__Work to be completed__:
Copy every entry verbatim and skip the pictures.

__Revision comparison data__:
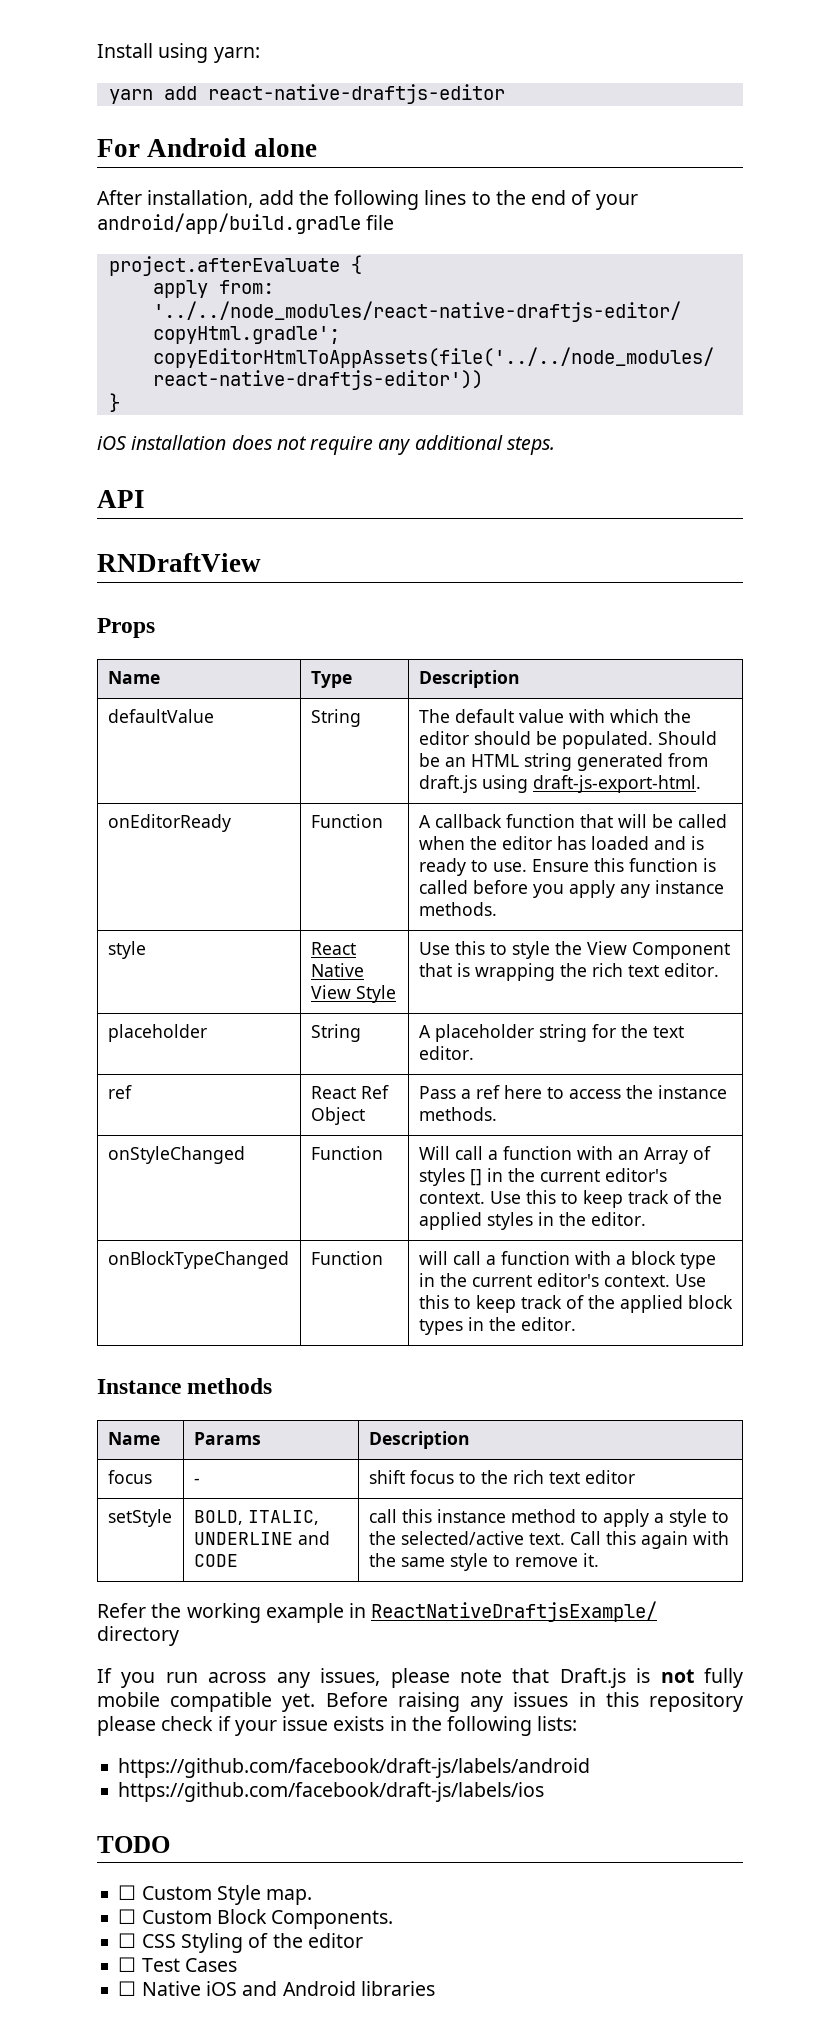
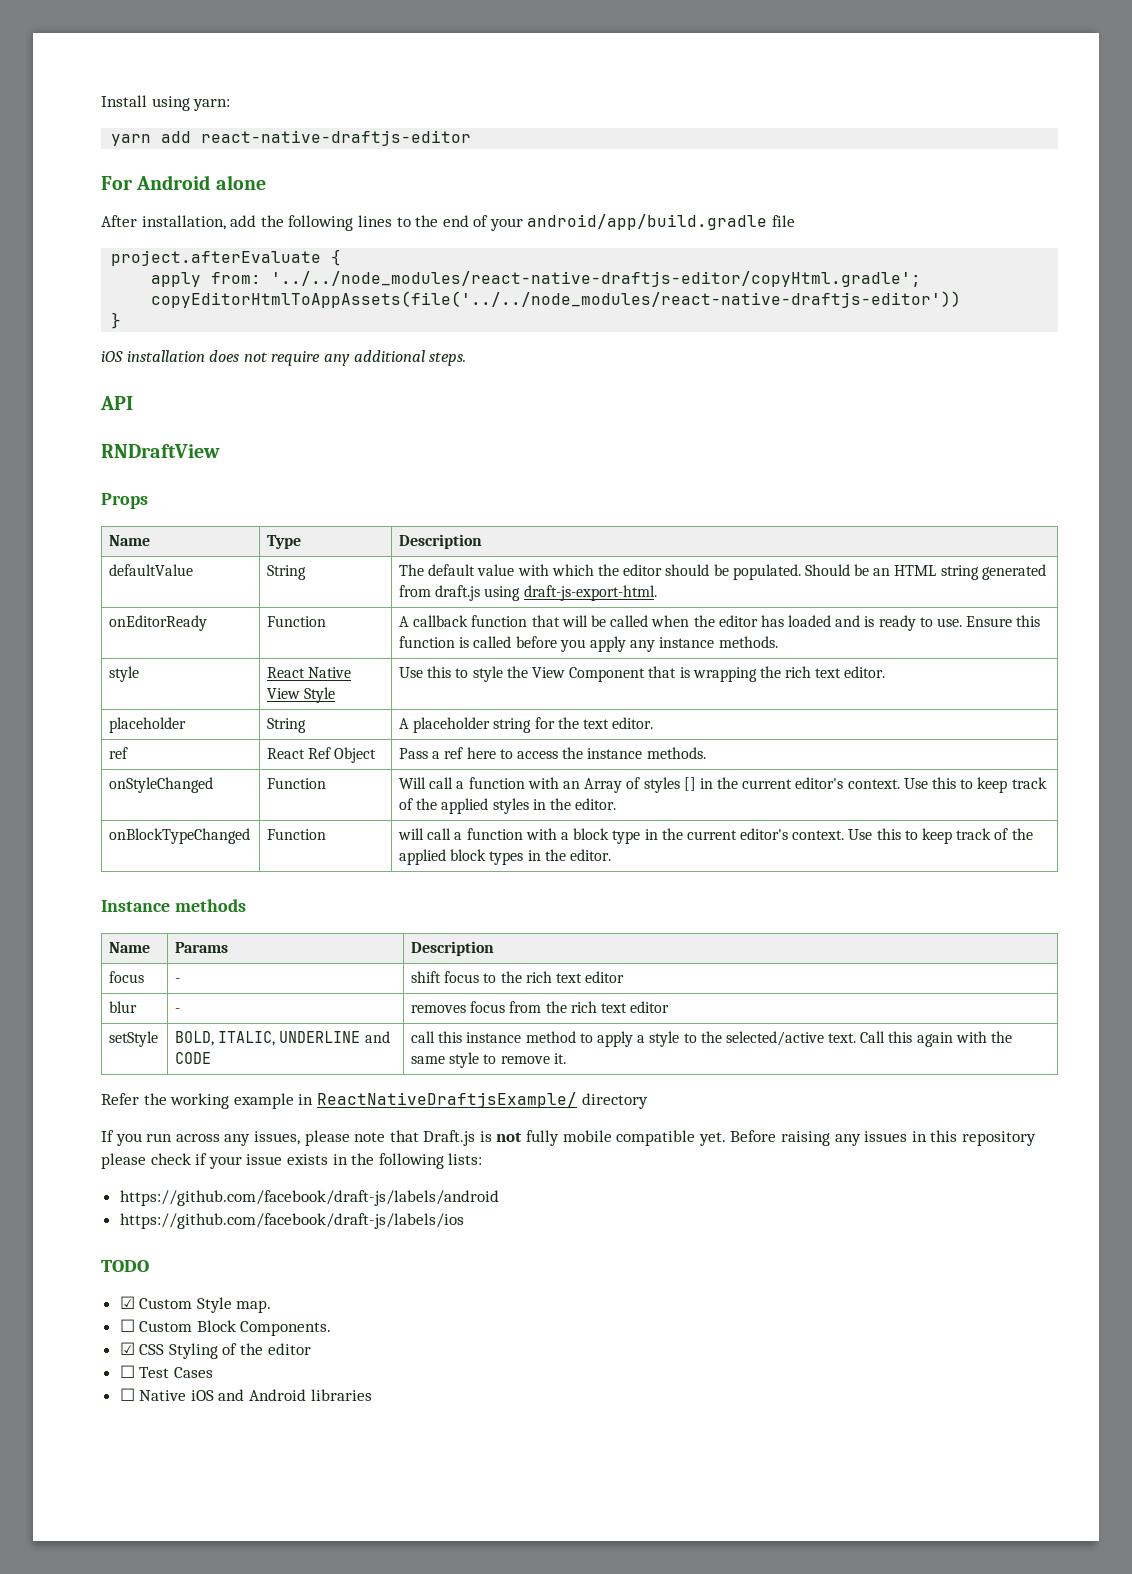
(635, 1477) none -> [109,1001,138,1013] [175,1008,181,1013] [411,1001,670,1013] // blur | - | removes focus from the rich text editor
[118,1885,137,1900] ☐ -> [119,1296,135,1309] ☑
[118,1933,137,1948] ☐ -> [119,1342,135,1355] ☑

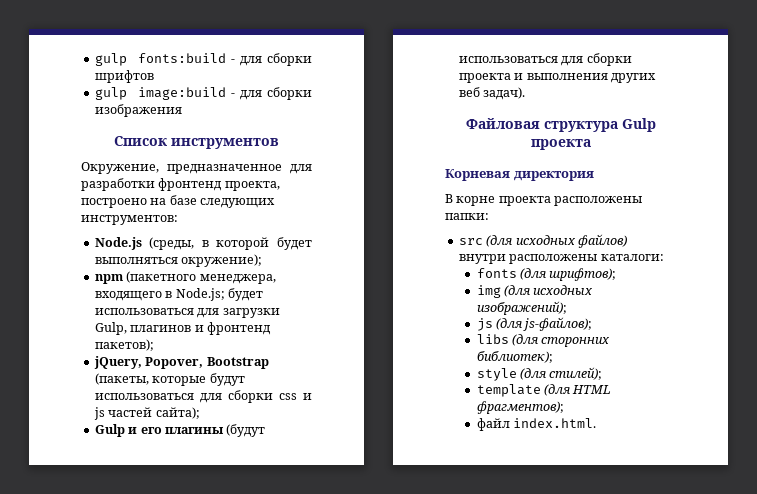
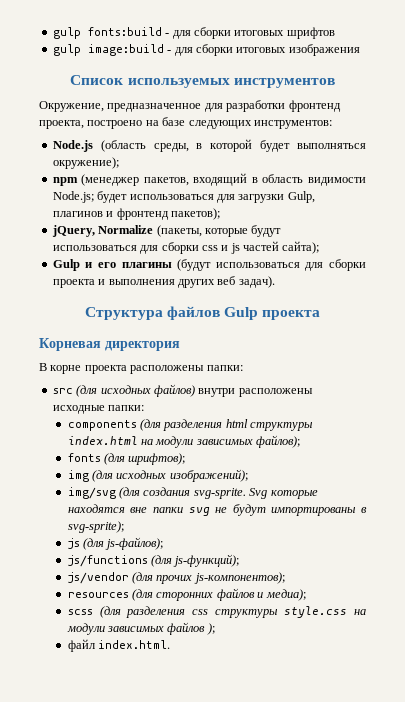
(312, 59) none -> [234,30,285,36] итоговых
(312, 93) none -> [236,47,287,53] итоговых
(167, 141) none -> [127,78,230,88] используемых
[149,237,195,250] (среды, -> [100,140,189,152] (область среды,
[126,271,276,284] [94,291,173,301] (пакетного менеджера, входящего в -> [81,173,366,186] (менеджер пакетов, входящий в область видимости
[145,357,269,369] Popover, Bootstrap -> [98,225,154,234] Normalize
[465,118,618,132] Файловая структура -> [84,306,220,320] Структура файлов
[600,254,664,261] каталоги: -> [52,405,145,414] [67,419,314,431] [67,435,301,448] исходные папки: // components (для разделения html структуры index.html на модули зависимых файлов);
[476,317,593,331] [476,334,610,347] [476,351,553,363] [476,367,603,381] [476,384,612,397] [476,401,564,414] js (для js-файлов); // libs (для сторонних библиотек); // style (для стилей); // template (для HTML фрагментов); -> [67,487,318,499] [67,504,367,516] [67,521,124,533] [67,537,164,550] [67,554,240,567] [67,572,285,584] [67,588,306,601] [67,606,367,618] [66,622,215,635] img/svg (для создания svg-sprite. Svg которые находятся вне папки svg не будут импортированы в svg-sprite); // js (для js-файлов); // js/functions (для js-функций); // js/vendor (для прочих js-компонентов); // resources (для сторонних файлов и медиа); // scss (для разделения css структуры style.css на модули зависимых файлов );

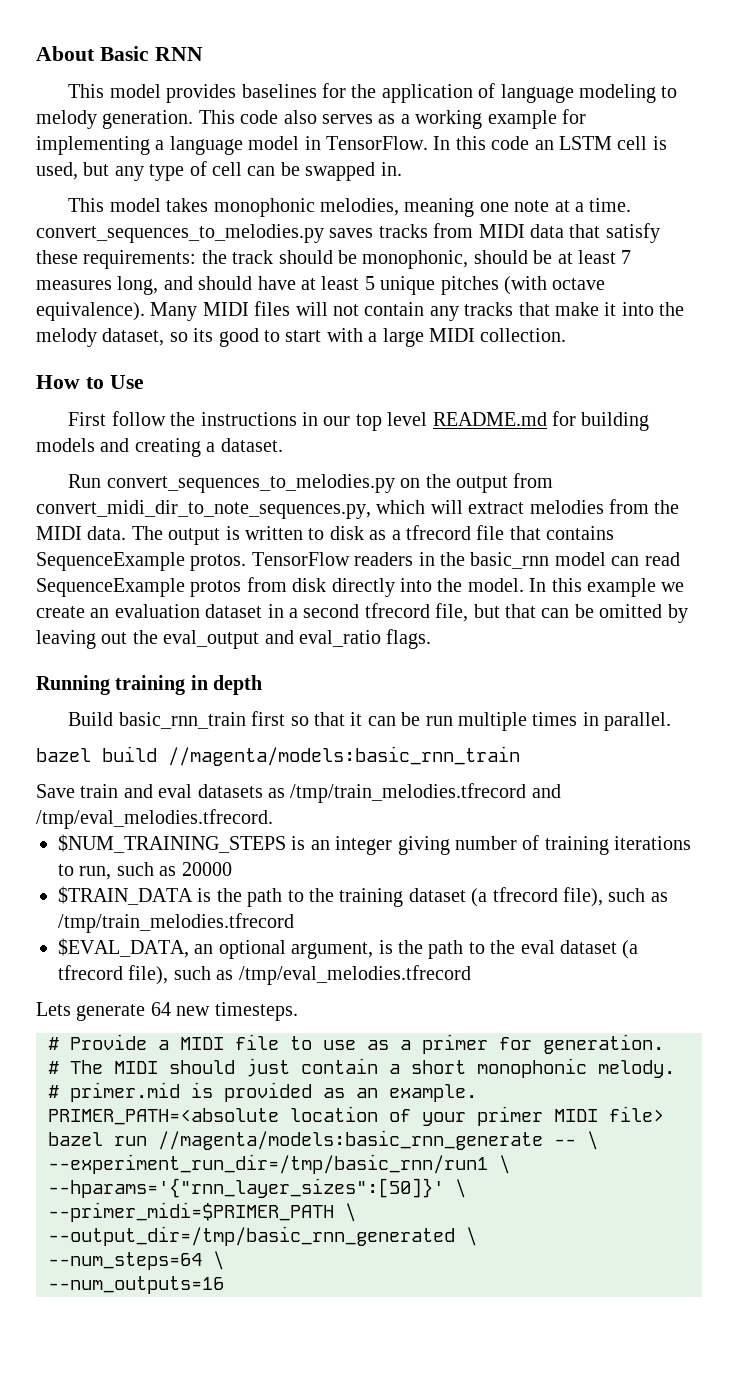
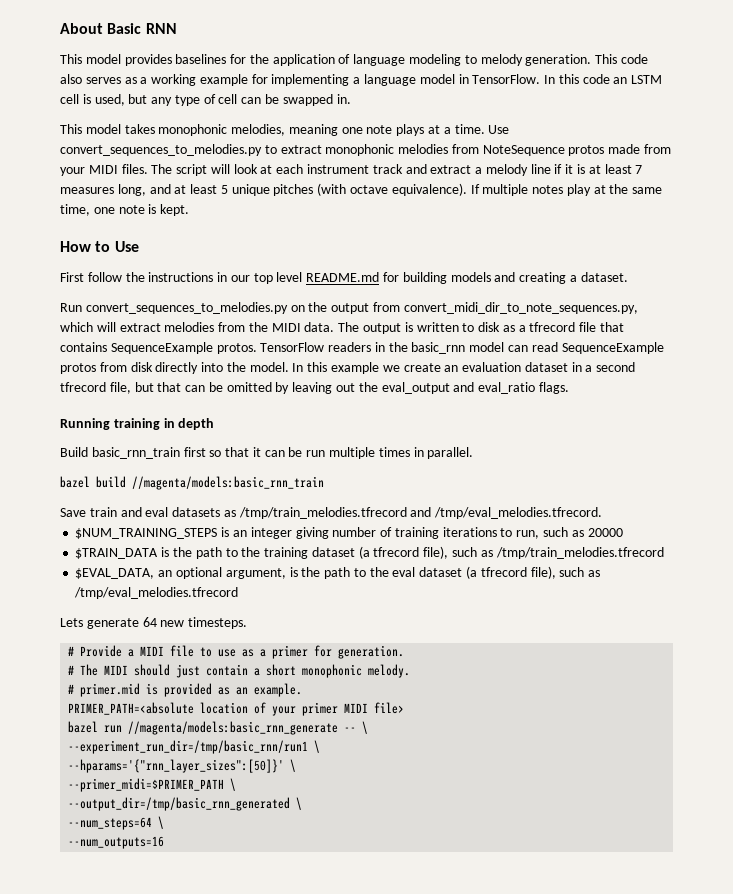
(550, 206) none -> [396,124,425,136] plays
[36,223,660,243] [36,250,553,269] convert_sequences_to_melodies.py saves tracks from MIDI data that satisfy these requirements: the track should be monophonic, should be -> [488,125,510,134] [60,144,672,156] [60,164,586,176] Use convert_sequences_to_melodies.py to extract monophonic melodies from NoteSequence protos made from your MIDI files. The script will look at each instrument track and extract a melody line if it is
[198,276,296,290] should have -> (171, 189) none
[150,301,685,321] [36,328,567,347] Many MIDI files will not contain any tracks that make it into the melody dataset, so its good to start with a large MIDI collection. -> [470,184,663,196] [60,204,190,216] If multiple notes play at the same time, one note is kept.

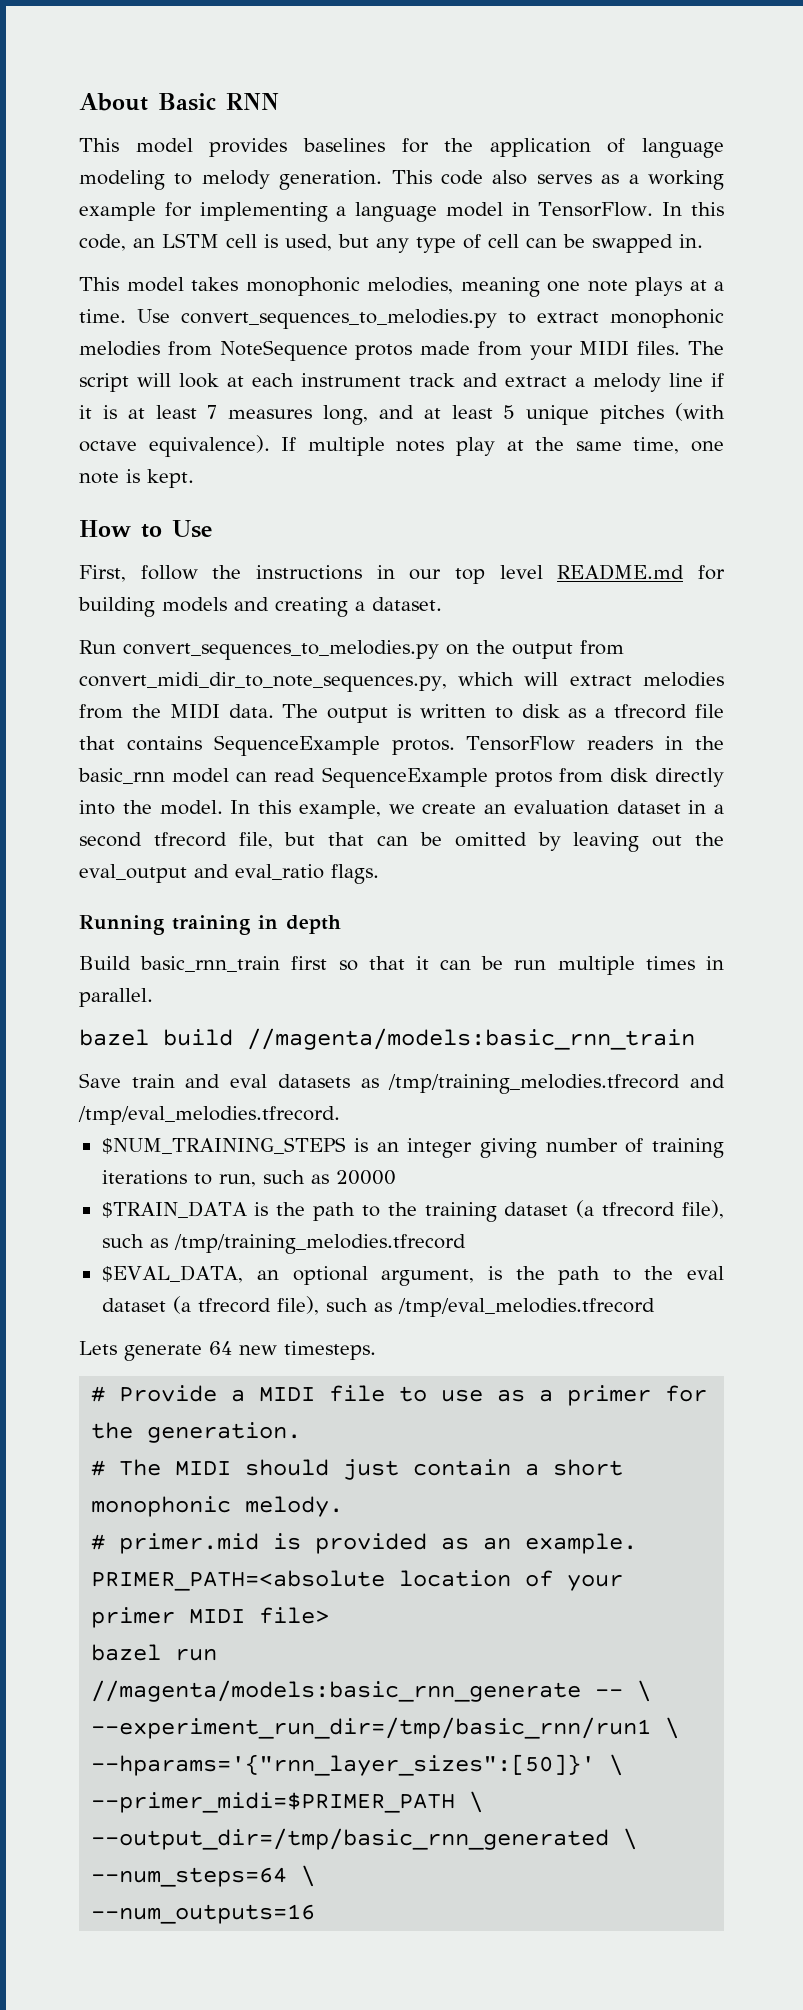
[582,74,610,84] code -> [79,234,126,251] code,
[60,272,84,282] First -> [79,565,126,582] First,
[331,362,380,374] example -> [298,800,381,819] example,
[238,507,407,519] /tmp/train_melodies.tfrecord -> [388,1074,681,1094] /tmp/training_melodies.tfrecord
[495,547,664,559] /tmp/train_melodies.tfrecord -> [173,1234,466,1254] /tmp/training_melodies.tfrecord
(333, 651) none -> [91,1422,134,1439] the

__Output below__:
(635, 1477) none -> [109,1001,138,1013] [175,1008,181,1013] [411,1001,670,1013] // blur | - | removes focus from the rich text editor
[118,1885,137,1900] ☐ -> [119,1296,135,1309] ☑
[118,1933,137,1948] ☐ -> [119,1342,135,1355] ☑

(312, 59) none -> [234,30,285,36] итоговых
(312, 93) none -> [236,47,287,53] итоговых
(167, 141) none -> [127,78,230,88] используемых
[149,237,195,250] (среды, -> [100,140,189,152] (область среды,
[126,271,276,284] [94,291,173,301] (пакетного менеджера, входящего в -> [81,173,366,186] (менеджер пакетов, входящий в область видимости
[145,357,269,369] Popover, Bootstrap -> [98,225,154,234] Normalize
[465,118,618,132] Файловая структура -> [84,306,220,320] Структура файлов
[600,254,664,261] каталоги: -> [52,405,145,414] [67,419,314,431] [67,435,301,448] исходные папки: // components (для разделения html структуры index.html на модули зависимых файлов);
[476,317,593,331] [476,334,610,347] [476,351,553,363] [476,367,603,381] [476,384,612,397] [476,401,564,414] js (для js-файлов); // libs (для сторонних библиотек); // style (для стилей); // template (для HTML фрагментов); -> [67,487,318,499] [67,504,367,516] [67,521,124,533] [67,537,164,550] [67,554,240,567] [67,572,285,584] [67,588,306,601] [67,606,367,618] [66,622,215,635] img/svg (для создания svg-sprite. Svg которые находятся вне папки svg не будут импортированы в svg-sprite); // js (для js-файлов); // js/functions (для js-функций); // js/vendor (для прочих js-компонентов); // resources (для сторонних файлов и медиа); // scss (для разделения css структуры style.css на модули зависимых файлов );

(550, 206) none -> [396,124,425,136] plays
[36,223,660,243] [36,250,553,269] convert_sequences_to_melodies.py saves tracks from MIDI data that satisfy these requirements: the track should be monophonic, should be -> [488,125,510,134] [60,144,672,156] [60,164,586,176] Use convert_sequences_to_melodies.py to extract monophonic melodies from NoteSequence protos made from your MIDI files. The script will look at each instrument track and extract a melody line if it is
[198,276,296,290] should have -> (171, 189) none
[150,301,685,321] [36,328,567,347] Many MIDI files will not contain any tracks that make it into the melody dataset, so its good to start with a large MIDI collection. -> [470,184,663,196] [60,204,190,216] If multiple notes play at the same time, one note is kept.

[582,74,610,84] code -> [79,234,126,251] code,
[60,272,84,282] First -> [79,565,126,582] First,
[331,362,380,374] example -> [298,800,381,819] example,
[238,507,407,519] /tmp/train_melodies.tfrecord -> [388,1074,681,1094] /tmp/training_melodies.tfrecord
[495,547,664,559] /tmp/train_melodies.tfrecord -> [173,1234,466,1254] /tmp/training_melodies.tfrecord
(333, 651) none -> [91,1422,134,1439] the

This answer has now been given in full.